Can you identify what helps you switch between your motivational or emotional systems? Think of your emotions as a ladder; what enables you to move up and down? The important thing here is to find the technique which works for you. When asked this question in coaching, many will highlight activities like walking, being with and very ‘present’ for their family, cooking, deep breathing, yoga, etc. There is no surprise that these are all activities which are proven to activate the parasympathetic nervous system. However, when asked what activities they routinely reject and deprioritise, people reel off the same list. We have a deep, often unconscious belief that these activities are the ‘nice to haves’ in life.

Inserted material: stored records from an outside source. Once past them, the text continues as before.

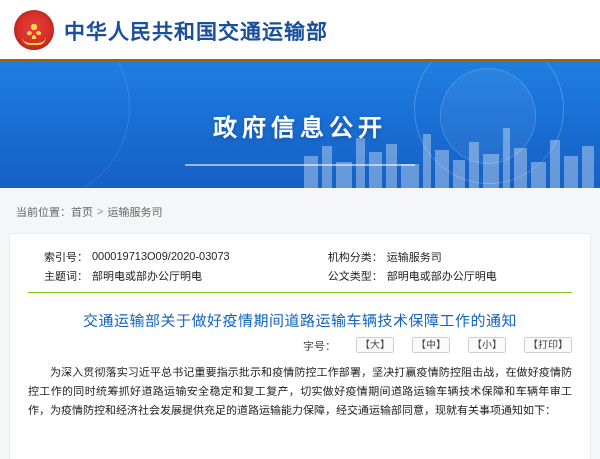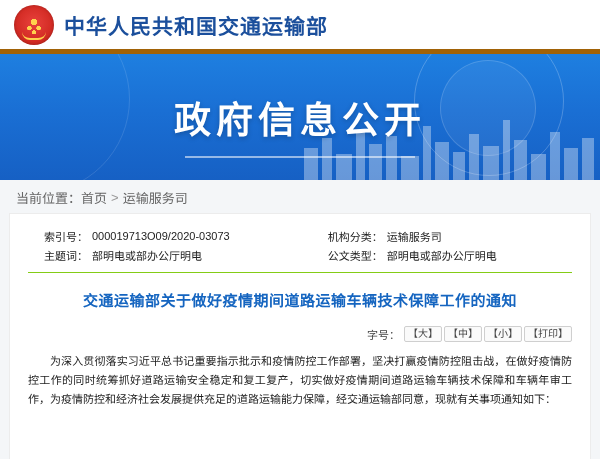"中华人民共和国交通运输部" .topbar { border-bottom: 5px solid #a16207 -> 3px solid #a16207; height: 54px -> 62px }
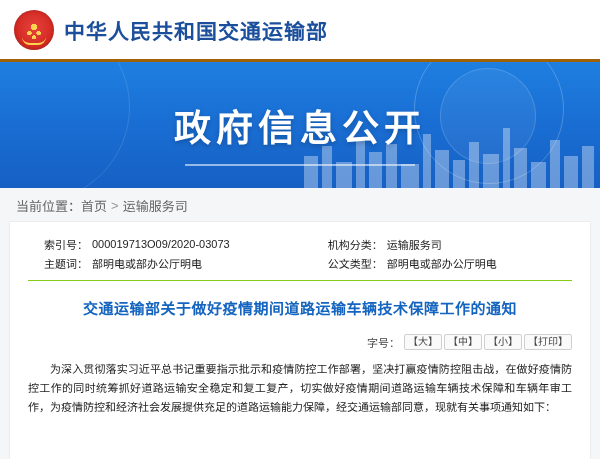"政府信息公开" .banner-title { font-size: 37px -> 24px }
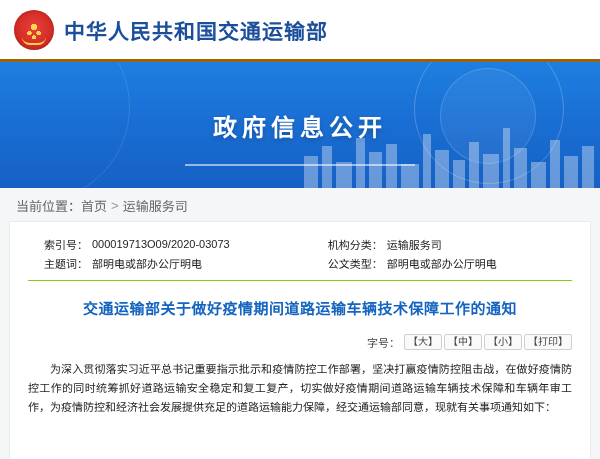"当前位置：" .breadcrumb { font-size: 13px -> 11px; height: 34px -> 46px }
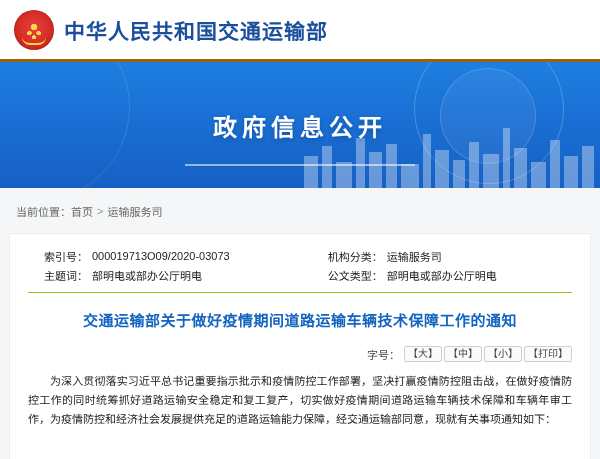"交通运输部关于做好疫情期间道路运输车辆技术保障工作的通知" .doc-title { font-weight: bold -> normal; margin: 16px 0 16px 0 -> 16px 0 7px 0 }
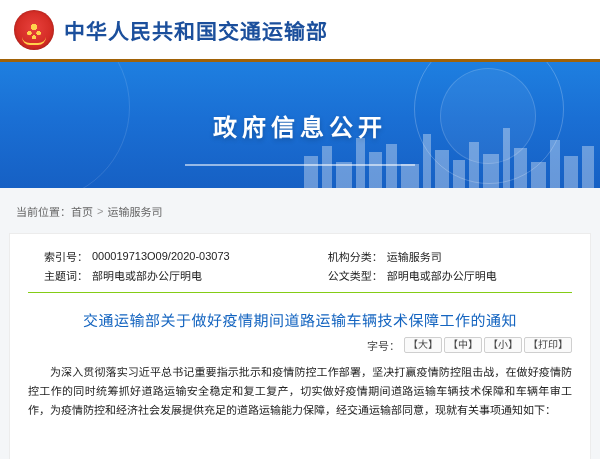"字号：" .fonttools { gap: 2px -> 18px }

Creating safety or being kind or compassionate to ourselves are skills that are often misunderstood as a weakness but are a source of strength, not vulnerability. Despite many years of psychological research and insight, there is still a lingering deep-down suspicion that soothing yourself and being kind to yourself is self-indulgent. However, it is a vital tool in our leadership armoury. Suppose we aspire to be our best selves as leaders and to create psychological safety; we must practice self-soothing to control our emotions and choose the responses that will create the best environment for the moment. Without doing this, we risk getting trapped in an exhausting stress response. We also risk not being able to access the thinking parts of our brain, which enable us to choose our responses.
Of course, as you understand the role of safety for yourself and the essential part it plays in your performance and well-being, you will be able to adapt your behaviours and help create psychological safety for your team. It is a virtuous cycle or flow of compassion and understanding.